O frei ainda relatou os efeitos positivos do projeto, que até agora já atendeu mais de 150 estrangeiros. Segundo ele, mais de um quinto dos alunos consegue um trabalho após o primeiro mês nas salas de aula. São dois módulos a cada semestre do curso Básico I, com aulas de três horas de segunda à sexta em dois períodos (9h às 12h e 18h às 21h). “Chega no final dos três meses do curso intensivo, mais da metade dos estrangeiros já está colocada em emprego”. Frei David ainda diz que a ideia do curso gratuito é facilitar ao máximo o aprendizado para os estrangeiros, estes que, em sua grande maioria, são provenientes de estruturas sociais precárias.

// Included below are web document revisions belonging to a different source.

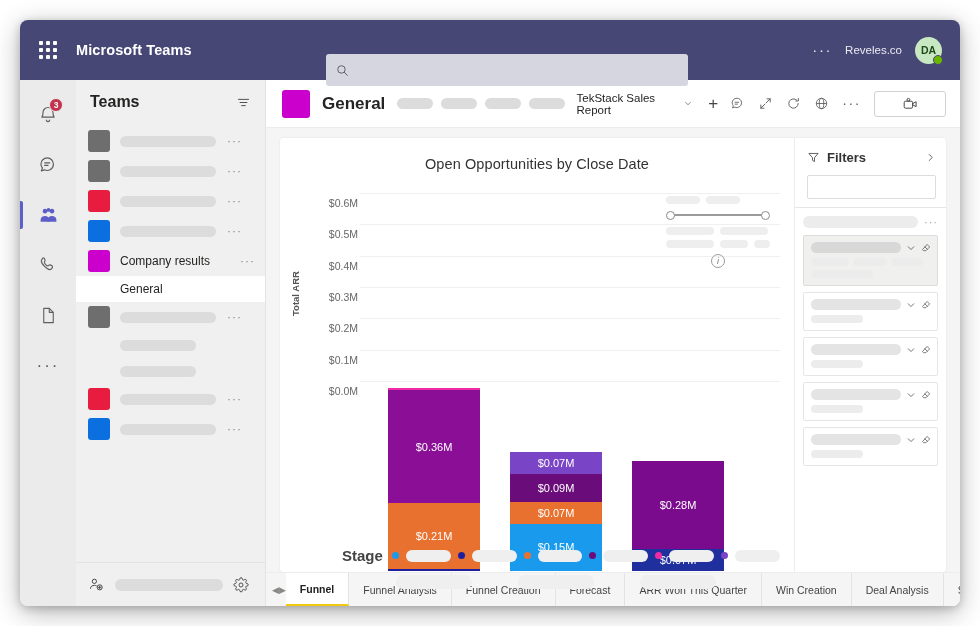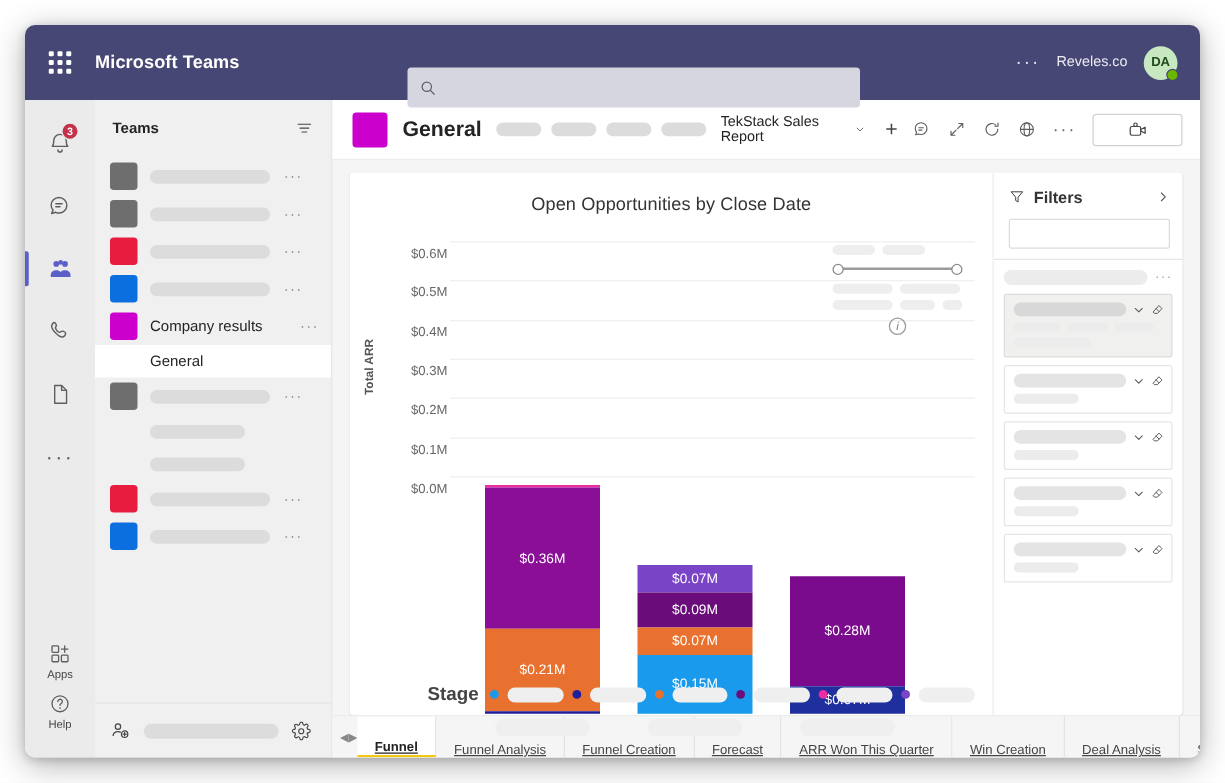"Teams" .teams-head h2 { font-size: 12px -> 16px }
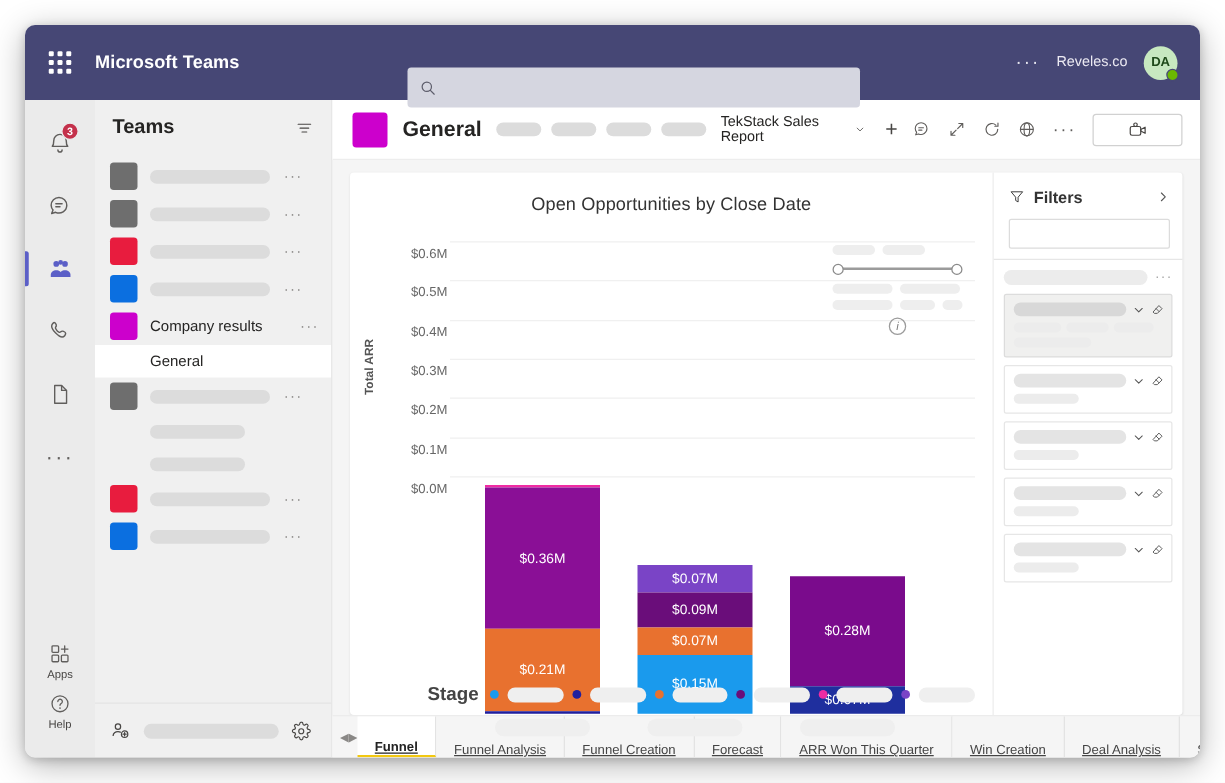"Apps" div.rail-bottom { html: <div> <div> <svg> <rect></rect> <rect></rect> <rect></rect> <path></path> </svg> <span>Apps</span> </div> <div> <svg> <circle></circle> <path></path> <circle></circle> </svg> <span>Help</span> </div> </div> -> none }
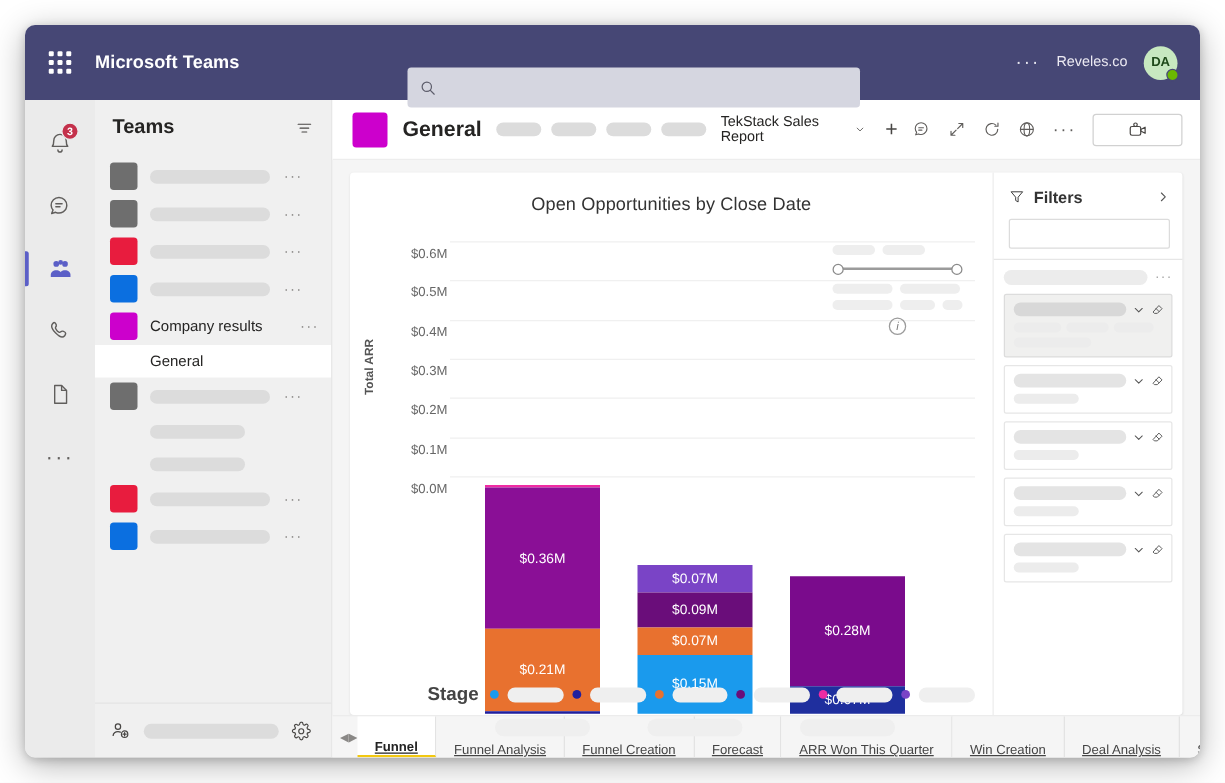"Funnel" .rtab { align-items: flex-end -> center; text-decoration: underline -> none }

Refugiados e imigrantes de diversos países participam de curso de português em São Paulo - Foto: Wanderley Preite Sobrinho/Brasileiros

A alta demanda para aulas de português é reflexo da situação imigratória do Brasil. Segundo dados do Conare (Comitê Nacional para os Refugiados) divulgados pela Acnur (Alto Comissariado das Nações Unidas para Refugiados), o número total de pedidos de refúgio aumentou mais de 930% entre 2010 e 2013. Até outubro de 2014 foram contabilizados 8.302 novas solicitações, o que torna o Brasil o país da América Latina que mais recebeu pedidos de refúgio. Em relação aos refugiados já reconhecidos, houve um aumento de aproximadamente 1.240% entre 2010 e 2014 (154 foram reconhecidos em 2010 enquanto em 2014 o número foi de 2.032).

A Educafro não é a única instituição nesta batalha pela inclusão dos imigrantes e refugiados. A Missão Paz, órgão vinculado à igreja católica e aos padres escalabrinianos, fundadores da Congregação dos Missionários de São Carlos, auxilia os imigrantes desde 1940, quando se instalou na rua do Glicério, no tradicional bairro da Liberdade, e também oferece aulas de português para os estrangeiros. No último dia 9, a Mesquita Santo Amaro, em um projeto da associação de assistência aos refugiados Oasis Solidário, iniciou um curso de aulas de português para sírios que chegaram em situação delicada ao Brasil.

A importância destes projetos é imensurável. Não se pode esperar menos de um País que é, historicamente, formado por famílias de imigrantes. Todavia, é necessário um maior empenho por parte das autoridades governamentais para garantir uma vida plena aos refugiados, principalmente com relação à inserção dos estrangeiros no mercado de trabalho e na educação. Dito isso, cabe à população brasileira se solidarizar e, cada vez mais, construir uma nação cosmopolita que abrace suas origens.